• [What is expected]: What this exercise needs is every entry restated as written, with no pictures.

Available data below:

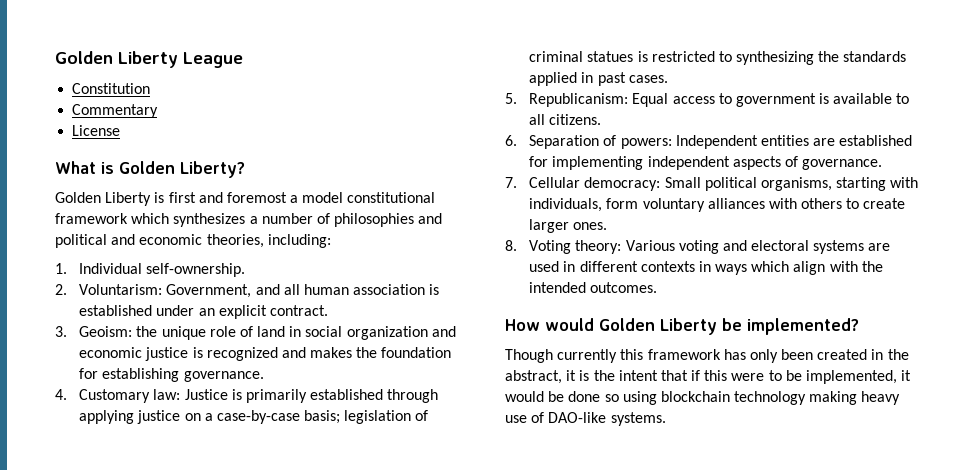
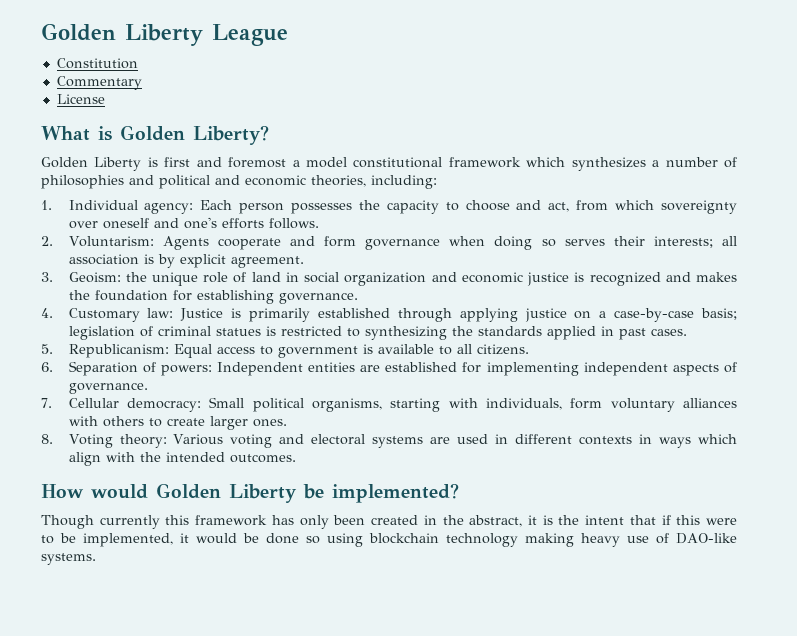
- 1. Individual self-ownership.
- 2. Voluntarism: Government, and all human association is established under an explicit contract.
+ 1. Individual agency: Each person possesses the capacity to choose and act, from which sovereignty over oneself and one's efforts follows.
+ 2. Voluntarism: Agents cooperate and form governance when doing so serves their interests; all association is by explicit agreement.

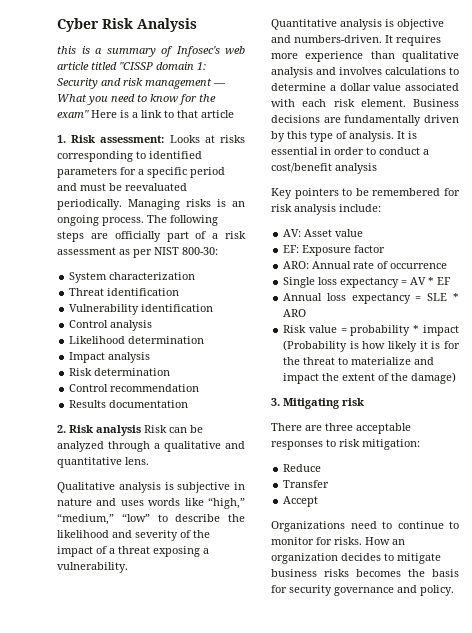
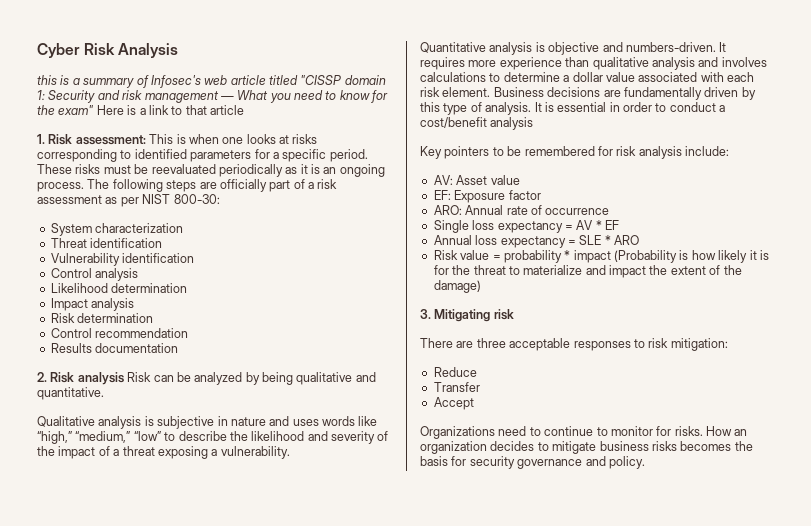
- 1. Risk assessment: Looks at risks corresponding to identified parameters for a specific period and must be reevaluated periodically. Managing risks is an ongoing process.
+ 1. Risk assessment: This is when one looks at risks corresponding to identified parameters for a specific period. These risks must be reevaluated periodically as it is an ongoing process.
- 2. Risk analysis Risk can be analyzed through a qualitative and quantitative lens.
+ 2. Risk analysis Risk can be analyzed by being qualitative and quantitative.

End of Available data.

• [Written response]:
- 1. Individual self-ownership.
- 2. Voluntarism: Government, and all human association is established under an explicit contract.
+ 1. Individual agency: Each person possesses the capacity to choose and act, from which sovereignty over oneself and one's efforts follows.
+ 2. Voluntarism: Agents cooperate and form governance when doing so serves their interests; all association is by explicit agreement.

- 1. Risk assessment: Looks at risks corresponding to identified parameters for a specific period and must be reevaluated periodically. Managing risks is an ongoing process.
+ 1. Risk assessment: This is when one looks at risks corresponding to identified parameters for a specific period. These risks must be reevaluated periodically as it is an ongoing process.
- 2. Risk analysis Risk can be analyzed through a qualitative and quantitative lens.
+ 2. Risk analysis Risk can be analyzed by being qualitative and quantitative.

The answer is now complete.